Despite thoughts like the above, my misery came and went. A Bruce Springsteen song or a sunny day, or a Bruce Springsteen song about a sunny day, would lift me and I’d walk home in the greatest of spirits. Then I’d get in the door. Facing me, always, his glum expression. It was startling how much his attitude had changed since our first weeks living together. It was startling, too, how much happier he seemed around other people. People on Skype, his friends, mine. Was I the cause of his unhappiness or did he just not bother hiding it from me?

If he was depressed I empathised, but it was hard to take this empathy further as, when I asked him if he was OK, he’d say yes and then go silent. I began to avoid going home, hanging out in bars and waiting until he was in from work and had settled down somewhat. Being there when he got in was horrendous. With his noise and attitude he cut through the peace of the house like a samurai sword through butter.

Was my housemate right in (presumably) thinking I was a Nazi?

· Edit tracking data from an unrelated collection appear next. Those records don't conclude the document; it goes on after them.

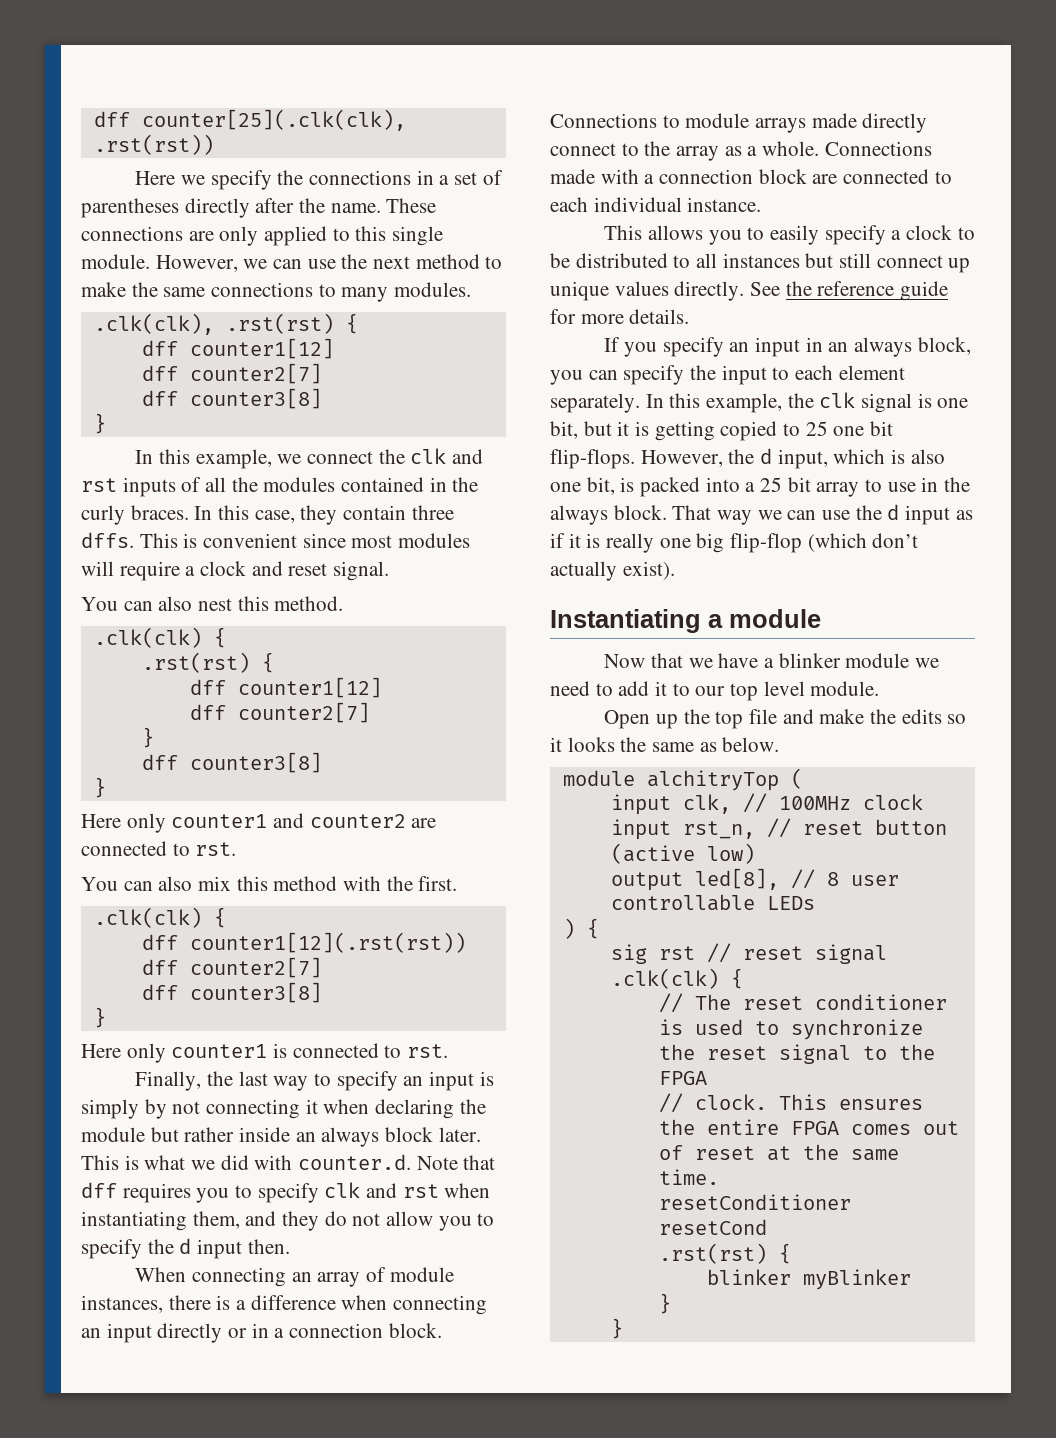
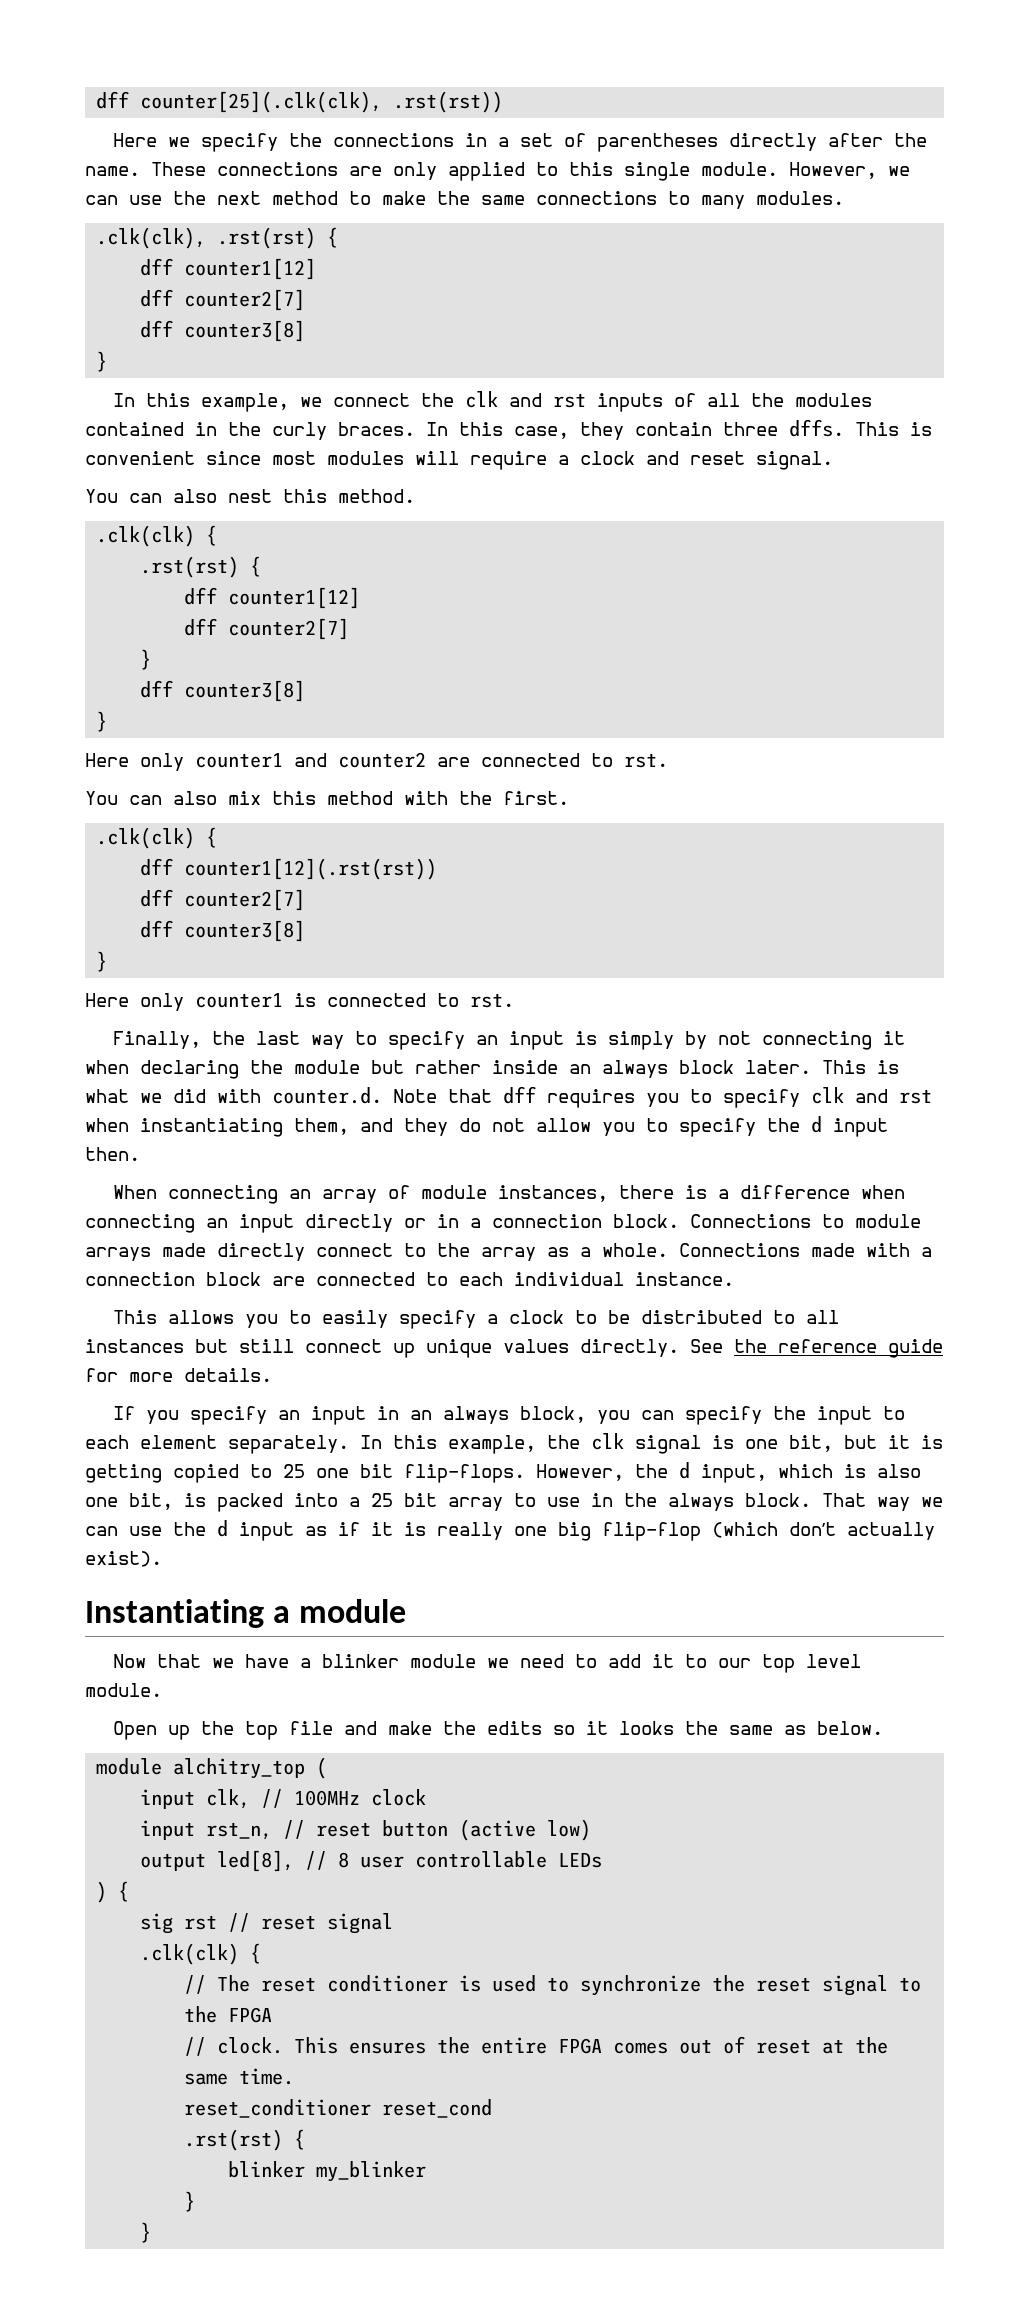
- module alchitryTop (
+ module alchitry_top (
- resetConditioner resetCond
+ reset_conditioner reset_cond
- blinker myBlinker
+ blinker my_blinker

No matter how hard I tried, I couldn’t force myself to be happy. Unlike him I couldn’t live in a vacuum. I was as connected to that house as I was my own body, as I had been all the homes I ever lived in. I moved out, eventually, not because I saw the light but because of circumstance. And I’ll be honest: the real reason I’m writing this after all these years is that, surprise surprise, I’m again involved in a similar situation with another housemate. I’m writing this to remind myself of how miserable I can get before I even try to make a change and how, if life seemed too short for this shit back then, surely it’s even shorter now.

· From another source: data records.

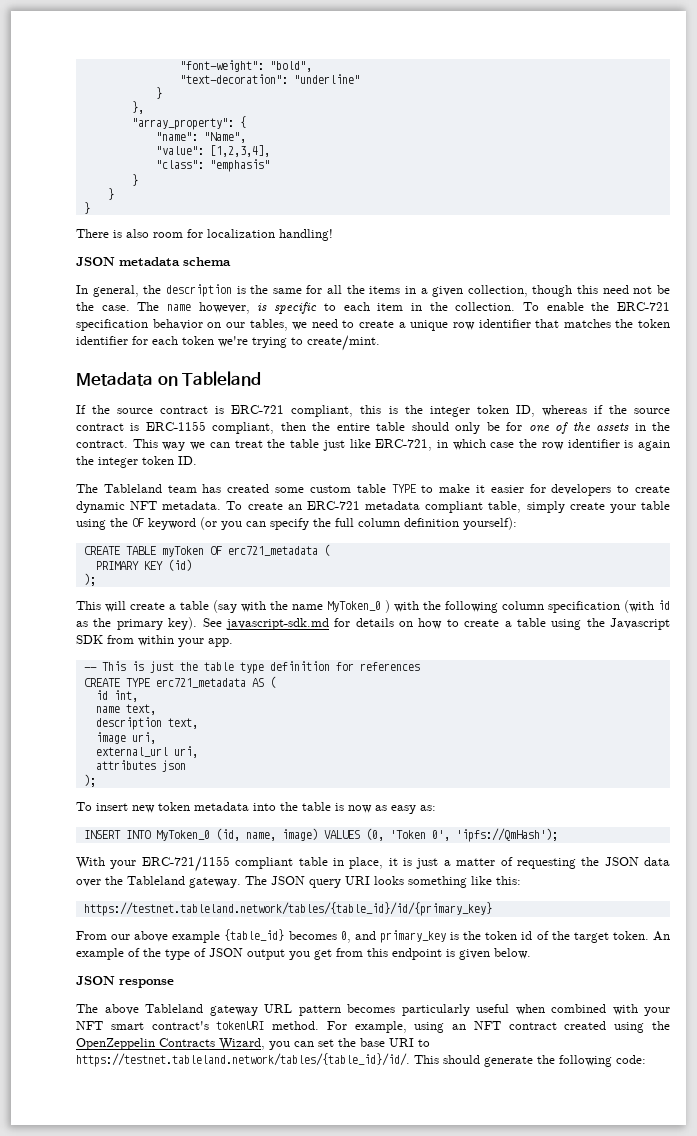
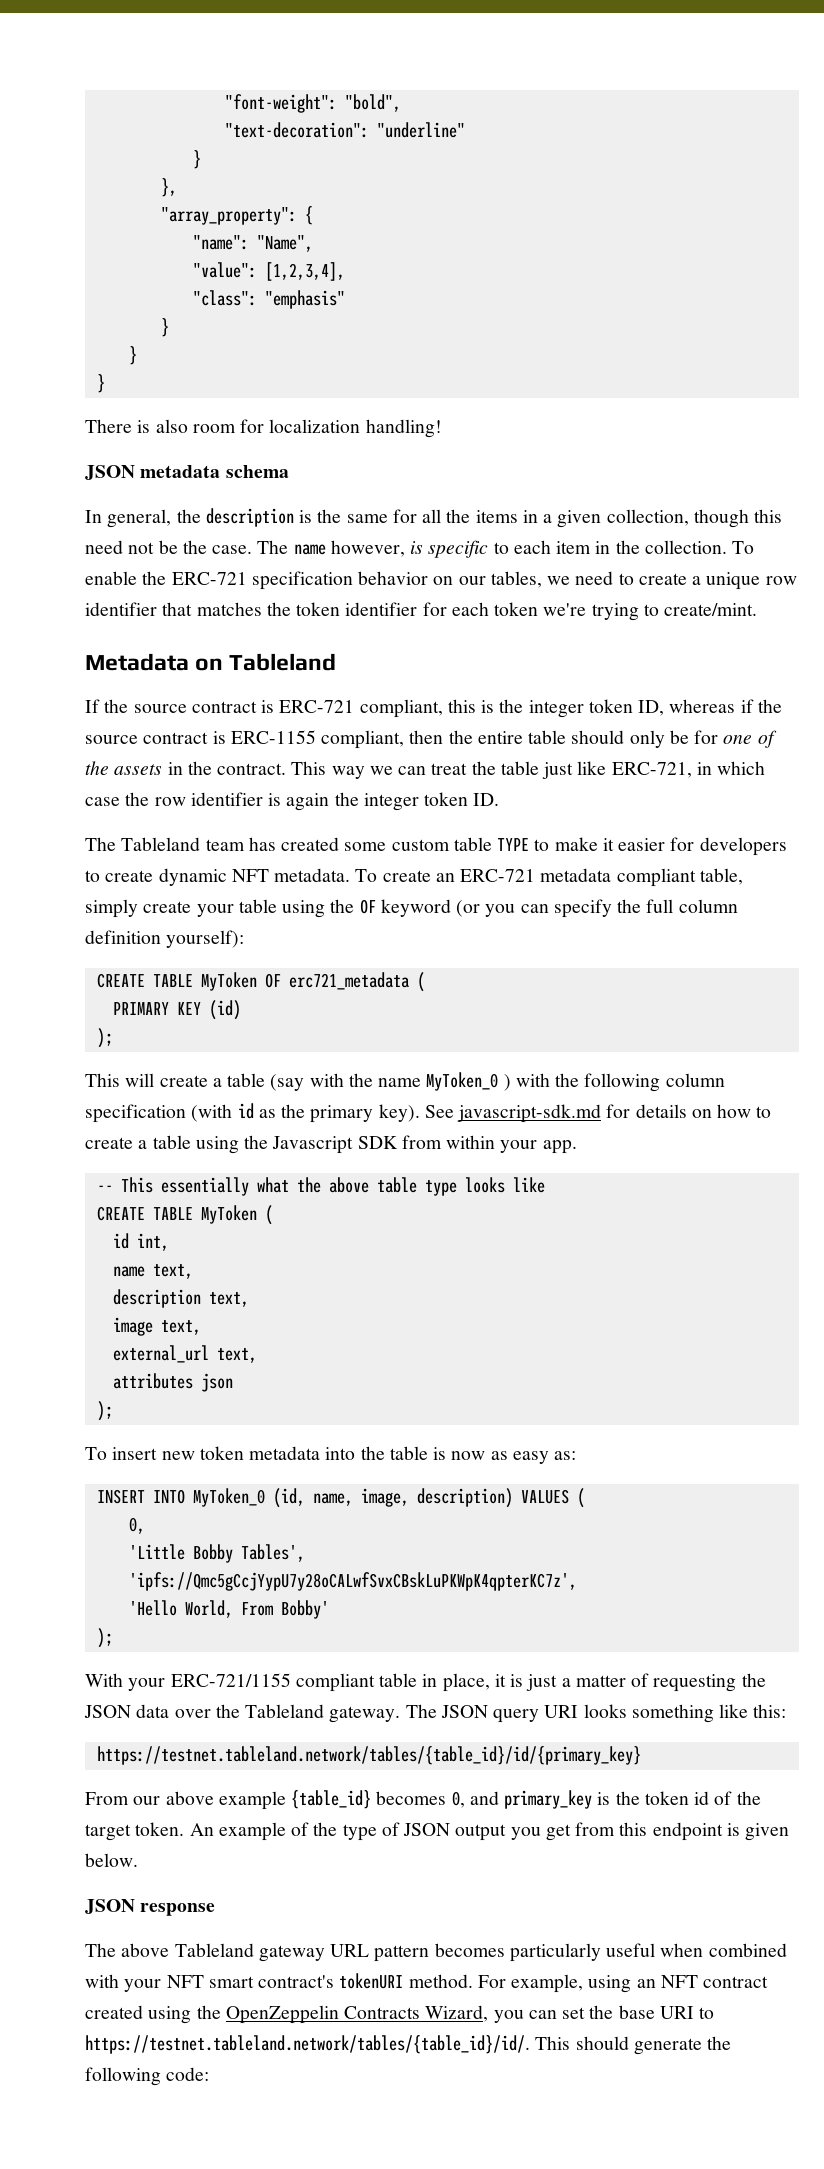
- CREATE TABLE myToken OF erc721_metadata (
+ CREATE TABLE MyToken OF erc721_metadata (
- -- This is just the table type definition for references
- CREATE TYPE erc721_metadata AS (
+ -- This essentially what the above table type looks like
+ CREATE TABLE MyToken (
- image uri,
+ image text,
- external_url uri,
+ external_url text,
- INSERT INTO MyToken_0 (id, name, image) VALUES (0, 'Token 0', 'ipfs://QmHash');
+ INSERT INTO MyToken_0 (id, name, image, description) VALUES (
+ 0,
+ 'Little Bobby Tables',
+ 'ipfs://Qmc5gCcjYypU7y28oCALwfSvxCBskLuPKWpK4qpterKC7z',
+ 'Hello World, From Bobby'
+ );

Isn’t this a happy ending, though? Having lived in these shitty situations, I can write about them, sell this and, maybe someday soon, afford to live alone. I wonder, too, if I could live anywhere and not find fault. All this had happened with a couple of different places before: complaints of noise, dirtiness. Was my housemate right in (presumably) thinking I was a Nazi? Did my hatred of him go beyond what was justified just because he wouldn’t bend to my will? And were my housemates – the ones I’d clashed with over the years – right in thinking that it was I, not them, was the cunt?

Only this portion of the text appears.